TASK INSTRUCTIONS:
Of all the lines in the entries below, give again exactly those starting at the line containing "[113,101,187,112] will also" and ending at the line containing "(704, 416) none", both ends included, and no others.

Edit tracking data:
----

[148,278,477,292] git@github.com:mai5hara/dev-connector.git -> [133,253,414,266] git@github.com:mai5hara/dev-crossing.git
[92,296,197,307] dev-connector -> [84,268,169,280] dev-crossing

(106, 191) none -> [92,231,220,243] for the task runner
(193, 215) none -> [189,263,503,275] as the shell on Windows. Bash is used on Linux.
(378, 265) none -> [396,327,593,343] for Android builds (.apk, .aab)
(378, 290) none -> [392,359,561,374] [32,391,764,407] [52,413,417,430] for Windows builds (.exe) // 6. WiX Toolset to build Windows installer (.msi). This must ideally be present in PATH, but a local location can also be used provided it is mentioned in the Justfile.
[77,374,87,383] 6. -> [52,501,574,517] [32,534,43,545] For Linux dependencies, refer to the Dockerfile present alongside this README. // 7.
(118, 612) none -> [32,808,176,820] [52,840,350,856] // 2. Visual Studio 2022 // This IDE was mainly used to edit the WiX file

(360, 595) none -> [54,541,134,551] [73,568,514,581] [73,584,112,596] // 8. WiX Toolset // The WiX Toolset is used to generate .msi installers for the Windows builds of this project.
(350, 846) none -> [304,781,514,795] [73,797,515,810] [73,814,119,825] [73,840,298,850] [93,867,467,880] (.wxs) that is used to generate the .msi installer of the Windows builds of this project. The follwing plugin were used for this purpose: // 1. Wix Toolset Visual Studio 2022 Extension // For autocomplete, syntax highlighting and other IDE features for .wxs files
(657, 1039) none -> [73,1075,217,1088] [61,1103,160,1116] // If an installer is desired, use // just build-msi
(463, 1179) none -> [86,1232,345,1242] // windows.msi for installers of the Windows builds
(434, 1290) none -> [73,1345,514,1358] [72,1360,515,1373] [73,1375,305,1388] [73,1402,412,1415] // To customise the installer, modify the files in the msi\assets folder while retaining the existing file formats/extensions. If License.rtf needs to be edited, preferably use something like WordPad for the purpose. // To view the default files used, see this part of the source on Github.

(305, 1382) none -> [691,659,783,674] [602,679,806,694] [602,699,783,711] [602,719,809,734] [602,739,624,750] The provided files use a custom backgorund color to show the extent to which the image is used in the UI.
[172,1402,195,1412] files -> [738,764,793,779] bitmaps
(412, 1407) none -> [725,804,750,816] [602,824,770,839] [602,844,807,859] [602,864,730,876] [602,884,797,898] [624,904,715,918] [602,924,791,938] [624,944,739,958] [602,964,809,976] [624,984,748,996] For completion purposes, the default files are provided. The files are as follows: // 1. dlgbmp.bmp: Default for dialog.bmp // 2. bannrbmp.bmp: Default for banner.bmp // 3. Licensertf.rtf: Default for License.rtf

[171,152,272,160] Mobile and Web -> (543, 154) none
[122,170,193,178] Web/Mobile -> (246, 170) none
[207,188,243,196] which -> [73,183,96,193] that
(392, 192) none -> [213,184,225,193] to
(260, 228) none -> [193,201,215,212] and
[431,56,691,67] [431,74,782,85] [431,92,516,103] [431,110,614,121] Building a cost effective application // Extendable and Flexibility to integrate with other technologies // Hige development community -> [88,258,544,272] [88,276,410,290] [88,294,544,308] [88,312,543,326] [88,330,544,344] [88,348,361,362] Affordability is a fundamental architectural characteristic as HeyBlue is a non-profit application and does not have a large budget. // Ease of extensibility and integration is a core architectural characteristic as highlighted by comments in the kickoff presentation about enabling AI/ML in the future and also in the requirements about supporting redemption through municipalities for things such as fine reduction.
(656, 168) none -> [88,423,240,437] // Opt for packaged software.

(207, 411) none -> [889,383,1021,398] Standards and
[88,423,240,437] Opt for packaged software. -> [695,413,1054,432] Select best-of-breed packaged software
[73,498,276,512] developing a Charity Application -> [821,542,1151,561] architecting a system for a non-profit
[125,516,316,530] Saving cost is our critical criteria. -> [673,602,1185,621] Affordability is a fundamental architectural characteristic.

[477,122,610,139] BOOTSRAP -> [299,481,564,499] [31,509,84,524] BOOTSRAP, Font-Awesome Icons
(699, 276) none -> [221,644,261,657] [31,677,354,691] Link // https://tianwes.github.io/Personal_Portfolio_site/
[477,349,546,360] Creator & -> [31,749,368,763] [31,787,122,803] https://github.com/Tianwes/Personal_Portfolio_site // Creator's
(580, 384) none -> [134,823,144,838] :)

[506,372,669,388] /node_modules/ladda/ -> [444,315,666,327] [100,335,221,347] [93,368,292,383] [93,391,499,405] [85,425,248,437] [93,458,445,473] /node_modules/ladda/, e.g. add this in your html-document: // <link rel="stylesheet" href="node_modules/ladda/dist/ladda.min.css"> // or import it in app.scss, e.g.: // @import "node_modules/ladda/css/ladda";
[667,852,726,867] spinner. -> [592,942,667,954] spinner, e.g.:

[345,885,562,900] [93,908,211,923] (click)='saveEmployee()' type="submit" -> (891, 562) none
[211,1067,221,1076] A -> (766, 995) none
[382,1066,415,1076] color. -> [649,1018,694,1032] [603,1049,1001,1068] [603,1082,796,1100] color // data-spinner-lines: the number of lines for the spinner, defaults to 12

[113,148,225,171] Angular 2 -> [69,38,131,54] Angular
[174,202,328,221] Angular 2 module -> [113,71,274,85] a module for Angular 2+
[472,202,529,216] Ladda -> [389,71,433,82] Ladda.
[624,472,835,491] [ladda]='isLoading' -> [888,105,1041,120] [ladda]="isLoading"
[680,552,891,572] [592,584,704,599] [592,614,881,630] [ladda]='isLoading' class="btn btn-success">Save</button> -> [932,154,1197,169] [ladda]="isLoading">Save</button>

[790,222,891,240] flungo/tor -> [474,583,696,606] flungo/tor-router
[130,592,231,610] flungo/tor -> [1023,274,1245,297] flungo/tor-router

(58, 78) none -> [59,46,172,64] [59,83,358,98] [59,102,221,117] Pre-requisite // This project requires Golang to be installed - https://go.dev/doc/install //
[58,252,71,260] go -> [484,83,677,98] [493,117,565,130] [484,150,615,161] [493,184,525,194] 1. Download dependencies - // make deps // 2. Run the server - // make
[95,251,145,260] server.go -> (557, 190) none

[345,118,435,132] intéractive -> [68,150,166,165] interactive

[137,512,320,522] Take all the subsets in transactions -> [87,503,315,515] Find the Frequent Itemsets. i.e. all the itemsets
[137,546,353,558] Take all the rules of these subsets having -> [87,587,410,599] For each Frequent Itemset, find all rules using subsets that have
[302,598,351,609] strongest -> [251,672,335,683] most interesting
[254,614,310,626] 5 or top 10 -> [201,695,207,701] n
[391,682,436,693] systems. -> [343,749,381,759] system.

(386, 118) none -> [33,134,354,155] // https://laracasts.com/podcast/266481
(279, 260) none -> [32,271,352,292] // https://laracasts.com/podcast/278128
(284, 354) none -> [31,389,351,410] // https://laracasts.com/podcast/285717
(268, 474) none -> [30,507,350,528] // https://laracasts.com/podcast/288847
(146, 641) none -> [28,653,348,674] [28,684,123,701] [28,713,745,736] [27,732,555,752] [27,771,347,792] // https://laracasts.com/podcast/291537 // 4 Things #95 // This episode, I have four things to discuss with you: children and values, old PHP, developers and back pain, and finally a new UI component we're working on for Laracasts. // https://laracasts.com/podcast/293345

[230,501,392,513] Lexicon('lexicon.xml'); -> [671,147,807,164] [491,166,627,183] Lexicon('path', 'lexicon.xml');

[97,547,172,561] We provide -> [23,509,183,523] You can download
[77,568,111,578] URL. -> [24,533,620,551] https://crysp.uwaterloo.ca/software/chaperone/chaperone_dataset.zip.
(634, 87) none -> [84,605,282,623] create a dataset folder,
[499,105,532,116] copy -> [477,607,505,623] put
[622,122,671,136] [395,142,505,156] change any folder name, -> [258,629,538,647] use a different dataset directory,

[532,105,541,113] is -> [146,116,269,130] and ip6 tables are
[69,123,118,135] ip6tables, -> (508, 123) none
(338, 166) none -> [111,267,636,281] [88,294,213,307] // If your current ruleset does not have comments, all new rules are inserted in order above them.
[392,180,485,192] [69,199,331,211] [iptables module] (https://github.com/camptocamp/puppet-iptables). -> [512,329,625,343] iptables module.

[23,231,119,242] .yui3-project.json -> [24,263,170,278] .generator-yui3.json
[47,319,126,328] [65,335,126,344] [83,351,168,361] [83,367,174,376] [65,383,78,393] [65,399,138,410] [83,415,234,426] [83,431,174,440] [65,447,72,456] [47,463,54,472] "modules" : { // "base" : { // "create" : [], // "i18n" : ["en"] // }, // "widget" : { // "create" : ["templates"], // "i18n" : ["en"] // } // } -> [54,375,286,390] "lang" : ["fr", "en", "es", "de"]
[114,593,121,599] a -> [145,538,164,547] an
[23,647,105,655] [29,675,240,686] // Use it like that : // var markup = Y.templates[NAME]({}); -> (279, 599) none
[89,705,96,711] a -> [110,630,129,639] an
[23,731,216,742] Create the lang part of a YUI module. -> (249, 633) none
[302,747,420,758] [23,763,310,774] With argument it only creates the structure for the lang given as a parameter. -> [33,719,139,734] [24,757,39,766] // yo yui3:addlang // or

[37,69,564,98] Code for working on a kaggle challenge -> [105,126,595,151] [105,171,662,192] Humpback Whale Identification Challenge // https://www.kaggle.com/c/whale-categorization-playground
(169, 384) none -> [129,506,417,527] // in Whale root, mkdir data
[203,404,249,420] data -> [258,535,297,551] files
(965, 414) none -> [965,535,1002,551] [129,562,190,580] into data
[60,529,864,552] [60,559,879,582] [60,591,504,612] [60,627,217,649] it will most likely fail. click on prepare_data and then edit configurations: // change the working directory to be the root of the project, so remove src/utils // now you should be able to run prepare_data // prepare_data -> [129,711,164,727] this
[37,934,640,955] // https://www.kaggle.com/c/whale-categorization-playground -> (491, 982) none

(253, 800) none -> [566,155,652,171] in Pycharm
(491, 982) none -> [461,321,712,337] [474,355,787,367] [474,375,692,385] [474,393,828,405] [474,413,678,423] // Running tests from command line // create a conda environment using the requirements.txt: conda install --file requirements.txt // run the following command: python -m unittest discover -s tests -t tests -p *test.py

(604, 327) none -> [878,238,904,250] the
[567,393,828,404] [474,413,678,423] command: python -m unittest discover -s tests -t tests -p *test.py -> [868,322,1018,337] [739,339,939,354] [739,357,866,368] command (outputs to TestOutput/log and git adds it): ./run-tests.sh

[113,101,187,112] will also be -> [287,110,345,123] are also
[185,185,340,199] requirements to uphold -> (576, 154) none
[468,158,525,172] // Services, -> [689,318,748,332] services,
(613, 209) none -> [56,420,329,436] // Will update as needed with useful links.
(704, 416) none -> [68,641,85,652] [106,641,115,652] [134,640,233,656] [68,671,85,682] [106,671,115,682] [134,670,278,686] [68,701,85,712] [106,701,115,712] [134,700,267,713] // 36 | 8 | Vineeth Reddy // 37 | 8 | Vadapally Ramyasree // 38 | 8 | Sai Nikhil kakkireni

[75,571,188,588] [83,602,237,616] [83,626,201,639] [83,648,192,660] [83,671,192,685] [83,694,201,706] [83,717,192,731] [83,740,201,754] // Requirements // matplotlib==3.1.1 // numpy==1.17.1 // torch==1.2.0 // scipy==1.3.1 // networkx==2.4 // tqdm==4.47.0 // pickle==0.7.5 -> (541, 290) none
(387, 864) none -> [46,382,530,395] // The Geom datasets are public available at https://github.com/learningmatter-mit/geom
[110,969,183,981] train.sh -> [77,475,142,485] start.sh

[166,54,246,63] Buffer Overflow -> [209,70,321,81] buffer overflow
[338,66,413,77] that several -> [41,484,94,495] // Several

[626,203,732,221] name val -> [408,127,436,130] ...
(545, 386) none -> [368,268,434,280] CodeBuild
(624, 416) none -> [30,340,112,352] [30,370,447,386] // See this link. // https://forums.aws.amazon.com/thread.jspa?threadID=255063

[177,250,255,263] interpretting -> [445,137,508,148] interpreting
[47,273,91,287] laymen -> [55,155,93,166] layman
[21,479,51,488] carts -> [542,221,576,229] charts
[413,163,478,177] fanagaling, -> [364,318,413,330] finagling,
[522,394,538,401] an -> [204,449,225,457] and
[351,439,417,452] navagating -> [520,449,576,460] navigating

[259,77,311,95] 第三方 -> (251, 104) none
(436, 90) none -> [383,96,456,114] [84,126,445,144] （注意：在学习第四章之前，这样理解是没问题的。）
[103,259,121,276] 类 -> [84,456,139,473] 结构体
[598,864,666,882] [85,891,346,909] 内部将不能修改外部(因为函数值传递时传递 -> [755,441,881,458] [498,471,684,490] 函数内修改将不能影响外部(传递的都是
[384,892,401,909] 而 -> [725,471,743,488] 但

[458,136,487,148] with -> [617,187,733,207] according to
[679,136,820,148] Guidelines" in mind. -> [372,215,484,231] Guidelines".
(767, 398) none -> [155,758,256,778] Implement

----

ANSWER FOR THIS EXERCISE:
[113,101,187,112] will also be -> [287,110,345,123] are also
[185,185,340,199] requirements to uphold -> (576, 154) none
[468,158,525,172] // Services, -> [689,318,748,332] services,
(613, 209) none -> [56,420,329,436] // Will update as needed with useful links.
(704, 416) none -> [68,641,85,652] [106,641,115,652] [134,640,233,656] [68,671,85,682] [106,671,115,682] [134,670,278,686] [68,701,85,712] [106,701,115,712] [134,700,267,713] // 36 | 8 | Vineeth Reddy // 37 | 8 | Vadapally Ramyasree // 38 | 8 | Sai Nikhil kakkireni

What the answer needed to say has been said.